2024-01-31 13:59:23 sslvpn Entering function sslvpn_client_event, event is 16777217
2024-01-31 13:59:25 sessiond Session Timeout has occured 2706 userId=vpn_user1
2024-01-31 13:59:25 firewall sess_event: Session event "Del" has no "UserMac" parameter
2024-01-31 13:59:25 sslvpn Entering function sslvpn_client_event, event is 2097153
2024-01-31 13:59:25 sslvpn Entering function sslvpn_client_event, event is 67108867
2024-01-31 13:59:25 sslvpn Received Session Status Change event, current state:0x0
2024-01-31 13:59:25 sslvpn Session delete event, entry->virtual_ip=virtual_ip, entry->real_ip=public_ip, dropin_mode=0
2024-01-31 13:59:25 sslvpn sslvpn_delete_user_session, delete entry, entry->virtual_ip=virtual_ip, dropin_mode=0
2024-01-31 13:59:25 sslvpn Mobile VPN with SSL user vpn_user1 logged off.
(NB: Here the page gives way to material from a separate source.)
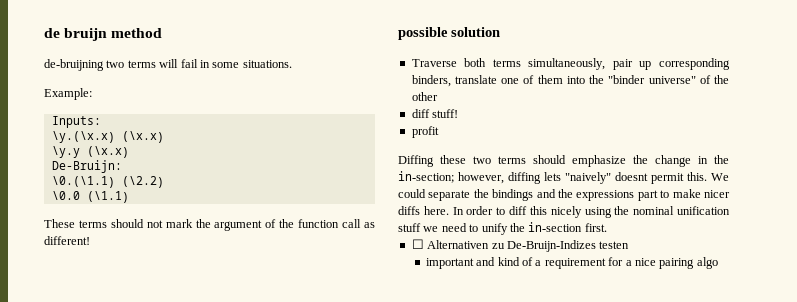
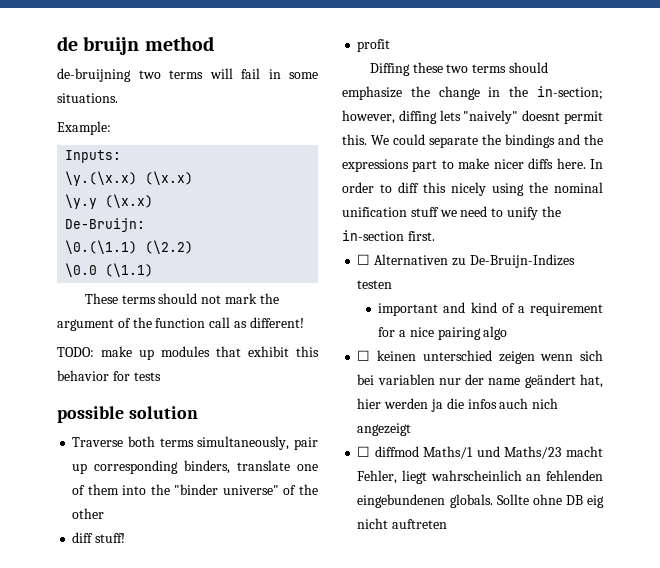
(90, 240) none -> [57,346,319,360] [57,370,161,381] // TODO: make up modules that exhibit this behavior for tests
(718, 263) none -> [357,350,603,364] [357,374,603,388] [357,398,559,412] [357,423,412,436] [357,446,603,459] [357,470,603,484] [357,494,604,508] [357,518,448,529] // ☐ keinen unterschied zeigen wenn sich bei variablen nur der name geändert hat, hier werden ja die infos auch nich angezeigt // ☐ diffmod Maths/1 und Maths/23 macht Fehler, liegt wahrscheinlich an fehlenden eingebundenen globals. Sollte ohne DB eig nicht auftreten

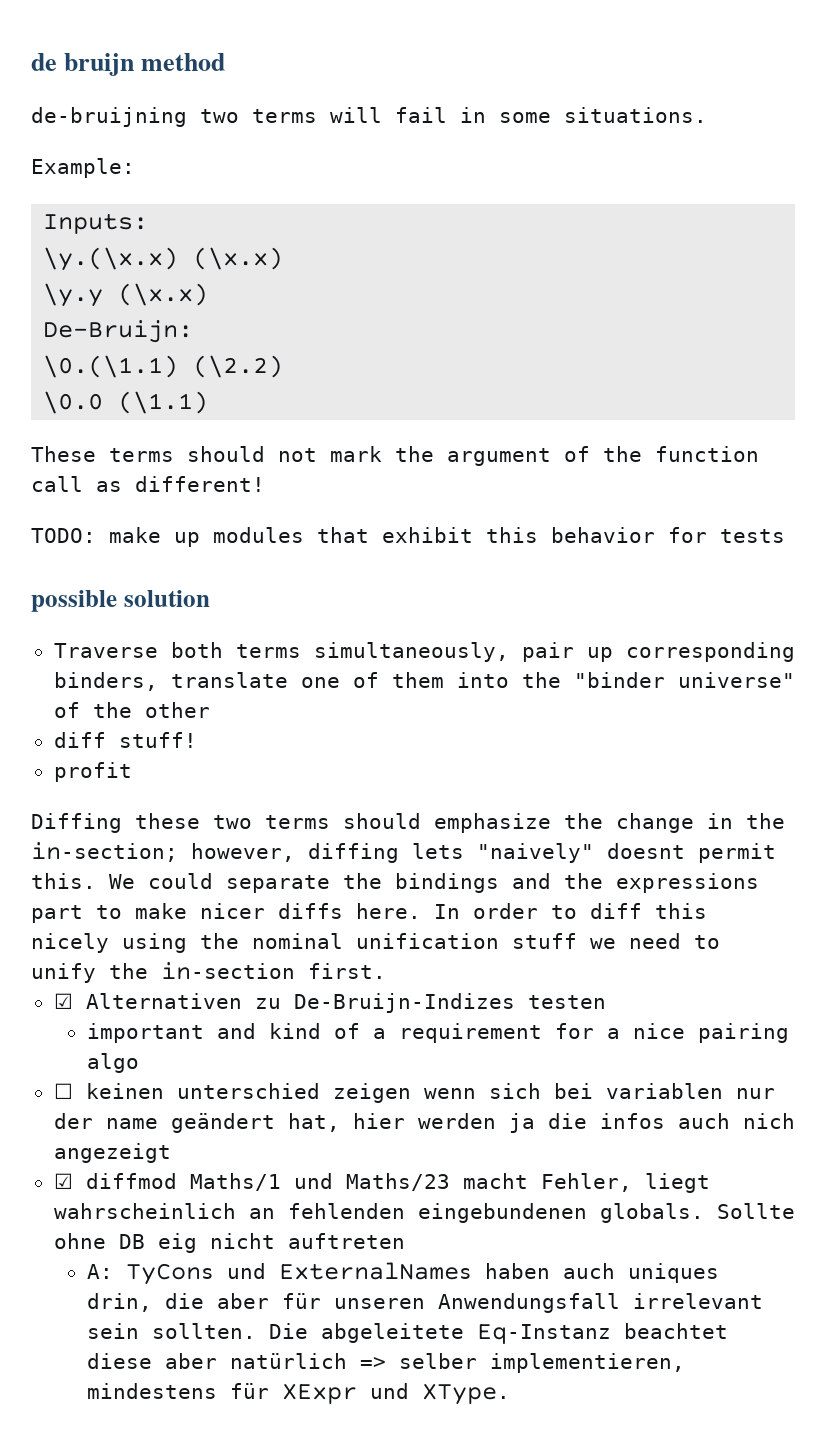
[357,254,371,265] ☐ -> [53,993,73,1009] ☑
[357,446,371,457] ☐ -> [53,1173,73,1189] ☑
(448, 524) none -> [86,1262,719,1285] [86,1293,763,1313] [86,1323,728,1344] [86,1353,685,1373] [86,1383,510,1405] // A: TyCons und ExternalNames haben auch uniques drin, die aber für unseren Anwendungsfall irrelevant sein sollten. Die abgeleitete Eq-Instanz beachtet diese aber natürlich => selber implementieren, mindestens für XExpr und XType.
Virtual IP address is virtual_ip.
2024-01-31 13:59:25 wrapper Unsupported event type for infinityd daemon
2024-01-31 13:59:25 sslvpn Disconnecting vpn session from public_ip:40854
2024-01-31 13:59:25 sessiond failed on wgapi_status_query(): xpath=/toSessionClient/delete session 2706
2024-01-31 13:59:25 sessiond Session deleted
2024-01-31 13:59:25 sessiond process status xpath /toSessiond/updateActivity
2024-01-31 13:59:25 sslvpn Receiving SIGCHLD from pid:6561, openvpn pid=2719, sslvpn_firecluster pid=2714
2024-01-31 13:59:25 sslvpn Entered in sslvpn_takeaddr
2024-01-31 13:59:25 sslvpn Arguments which needs to be sent:openvpn_del 7 0 1706705965
2024-01-31 13:59:25 sslvpn Going to open wgipc:
2024-01-31 13:59:25 sslvpn Success,Sending Data to sslvpn_firecluster:openvpn_del 7 0 1706705965
2024-01-31 13:59:25 sslvpn receive logout command for client virtual_ip
2024-01-31 13:59:25 sslvpn send session deletion request for client vip=virtual_ip OK
2024-01-31 13:59:25 sessiond process status xpath /toSessiond/delete
2024-01-31 13:59:25 sessiond NO existing session is found

On the client side (OpenVPN client) it simply states:

2024-01-31 13:59:26 Connection reset, restarting [-1]
2024-01-31 13:59:26 SIGUSR1[soft,connection-reset] received, process restarting
2024-01-31 13:59:26 MANAGEMENT: >STATE:1706531152,RECONNECTING,connection-reset,,,,,
2024-01-31 13:59:27 Restart pause, 1 second(s)

This is not specific to OpenVPN, happens for the Mobile SSLVPN client the same way.

Any tips on where the session timeout might be configured?

Thank you!

james.carson

The client logs aren't really saying anything other than there was a disconnection - I'd suggest opening a support case if you haven't done so already.